- Nº 2566 (2023/02/2)

Segurança Social Pública ao serviço da justiça social

Opinião

O combate às desigualdades, à pobreza e ao empobrecimento não dispensa o contributo do sistema público de Segurança Social, consubstanciado em critérios de justiça social na atribuição das prestações e apoios sociais para responder a quem deles necessita, e na valorização dos seus montantes.

Justiça social que norteia o regime previdencial, assente na justiça contributiva, que preside ao seu financiamento e à solidariedade entre gerações na garantia da sua protecção social e, complementarmente, na justiça distributiva do regime não contributivo, que tendo por base o financiamento do Orçamento do Estado, visa garantir a todos direitos básicos de cidadania.

Todos os indicadores confirmam que se não fosse a atribuição das prestações sociais, a taxa de pobreza seria bem mais elevada. Mas é um facto que as pensões e outras prestações mantêm valores baixos para quem recebe e que delas continuam excluídos muitos daqueles que precisam.

Alguns exemplos: 47% dos desempregados não acedem ao Subsídio de Desemprego, sendo que o valor médio desta prestação é de 558 euros (Dezembro de 2022). O Rendimento Social de Inserção, com valor médio por família de 259,39 euros e por beneficiário 121,59, abrange 198 mil beneficiários. O Complemento Solidário para Idosos abrange rendimentos abaixo de 5858, 63 euros e, no caso de casais, inferiores a 10 256,60 euros, é pago apenas em 12 meses. O valor médio das pensões, em 2020, era de 487,50 euros, na velhice, e 406,88 na invalidez. O Indexante de Apoios Sociais, cujo valor esteve congelado durante seis anos, passou de 397,86 em 2007, quando foi criado, para 439,20 euros em 2023.

«Reformas» e ameaças

Estes e outros exemplos que poderiam ser dados não resultam da natureza do Sistema Público – universal e solidário – e dos princípios que o norteiam, mas de um caminho de redução de direitos imposto em nome da sustentabilidade da Segurança Social, que anima todas as campanhas de propaganda dos fundos privados de pensões, com o apoio do grande capital, e a enorme pressão da União Europeia para reduzir a despesa inerente aos regimes de repartição e impor o desenvolvimento dos sistemas de capitalização.
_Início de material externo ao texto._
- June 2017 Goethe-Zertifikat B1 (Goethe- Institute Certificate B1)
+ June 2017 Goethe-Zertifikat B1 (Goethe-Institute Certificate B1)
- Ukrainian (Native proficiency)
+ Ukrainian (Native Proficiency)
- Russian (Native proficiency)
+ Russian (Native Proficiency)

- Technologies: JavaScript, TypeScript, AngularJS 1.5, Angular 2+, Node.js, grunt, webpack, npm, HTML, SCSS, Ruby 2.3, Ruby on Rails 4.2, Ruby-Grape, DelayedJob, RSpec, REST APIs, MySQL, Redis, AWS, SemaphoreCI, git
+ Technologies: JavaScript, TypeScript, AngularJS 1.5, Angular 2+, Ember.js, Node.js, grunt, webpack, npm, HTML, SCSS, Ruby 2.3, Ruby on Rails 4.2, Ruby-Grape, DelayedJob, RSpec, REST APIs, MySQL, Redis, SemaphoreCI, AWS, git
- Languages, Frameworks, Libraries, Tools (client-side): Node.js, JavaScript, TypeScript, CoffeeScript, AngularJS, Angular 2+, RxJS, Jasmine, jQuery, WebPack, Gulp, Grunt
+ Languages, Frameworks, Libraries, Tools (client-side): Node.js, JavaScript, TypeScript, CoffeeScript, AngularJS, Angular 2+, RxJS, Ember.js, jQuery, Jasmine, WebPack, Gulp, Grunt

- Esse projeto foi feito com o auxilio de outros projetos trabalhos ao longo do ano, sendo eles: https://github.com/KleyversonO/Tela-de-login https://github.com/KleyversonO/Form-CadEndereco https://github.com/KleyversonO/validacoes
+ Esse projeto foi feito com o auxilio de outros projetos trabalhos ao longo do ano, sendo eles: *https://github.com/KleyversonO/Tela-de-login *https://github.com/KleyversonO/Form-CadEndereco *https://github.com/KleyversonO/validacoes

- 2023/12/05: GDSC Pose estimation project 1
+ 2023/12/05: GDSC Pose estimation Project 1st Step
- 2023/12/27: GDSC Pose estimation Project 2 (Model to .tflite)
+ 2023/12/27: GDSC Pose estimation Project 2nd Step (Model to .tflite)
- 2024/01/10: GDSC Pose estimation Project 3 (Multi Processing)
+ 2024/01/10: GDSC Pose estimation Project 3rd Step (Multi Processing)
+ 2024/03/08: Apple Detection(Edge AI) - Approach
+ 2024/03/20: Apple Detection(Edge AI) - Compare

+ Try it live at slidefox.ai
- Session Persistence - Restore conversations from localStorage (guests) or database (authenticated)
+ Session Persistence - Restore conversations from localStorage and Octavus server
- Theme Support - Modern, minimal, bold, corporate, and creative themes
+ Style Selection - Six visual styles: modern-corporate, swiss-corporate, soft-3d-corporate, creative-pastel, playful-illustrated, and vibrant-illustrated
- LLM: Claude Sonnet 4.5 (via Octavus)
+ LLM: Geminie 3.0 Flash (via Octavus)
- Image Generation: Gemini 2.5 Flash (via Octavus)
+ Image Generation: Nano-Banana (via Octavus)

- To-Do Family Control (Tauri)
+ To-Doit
Em vez da consolidação do sistema público enquanto instrumento de redistribuição da riqueza, por via de mais e melhores prestações sociais substitutivas do rendimento do trabalho (aliada a melhores salários, emprego de qualidade, combate à divida e fraude à Segurança Social e diversificação das fontes de financiamento), o Governo PS, em convergência com os partidos de direita, tem trilhado um caminho de desvirtuamento do sistema público.

Foi o PS que, entre 2005 e 2007, levou a cabo uma reforma da Segurança Social, prosseguida pelo governo PSD, que colocou Portugal como um dos países que mais rapidamente aumentou a idade de reforma e criou mecanismos de limitação das despesas com pensões.

Ela traduziu-se numa significativa redução do valor da reforma relativamente ao salário e no aumento da idade de reforma, com a criação do «factor de sustentabilidade», em que quanto maior for o aumento da esperança média de vida mais anos se terá de trabalhar para aceder à reforma. Aos reformados foram impostas alterações aos critérios de actualização anual das pensões, que passou a estar dependente do crescimento económico, numa clara opção pela sua desvalorização.

Como se não bastasse, a aplicação desta lei foi suspensa pelo governo PSD/CDS, de Passos Coelho, e os aumentos que dela resultaram, aquando do governo minoritário do PS, que, tendo decidido aplicá-la, sabia de antemão que tal não seria suficiente para repor o poder de compra. Foi a determinação do PCP, na exigência de aumentos extraordinários de todas as pensões, que permitiu a valorização anual das mais baixas, entre 2017 e 2021.

Pela justiça social

Detendo uma maioria absoluta, o PS impõe de novo, em 2023, a suspensão da aplicação desta lei, que significou impor pesados cortes na actualização das pensões. Aumentos insuficientes, entre os 4,83% e os 3,89%, que não só não permitem repor o poder de compra perdido como representam uma redução do valor da reforma que servirá de base à actualização em 2024 e anos seguintes.

O pagamento da meia pensão em Outubro de 2022 não compensou o insuficiente aumento registado em Janeiro desse ano (entre 0,24% e 1%) e o aumento extraordinário de 10 euros, para algumas pensões, não cobriu a perda acentuada do poder de compra face ao aumento de preços sem precedentes nos últimos anos.

É justa e necessária a luta pela reposição do poder de compra das pensões e por mais e melhores prestações sociais. É esta sustentabilidade financeira da Segurança Social que tem de ser salvaguardada, no presente e para o futuro. Pelo combate às desigualdades e à pobreza, pela justiça social.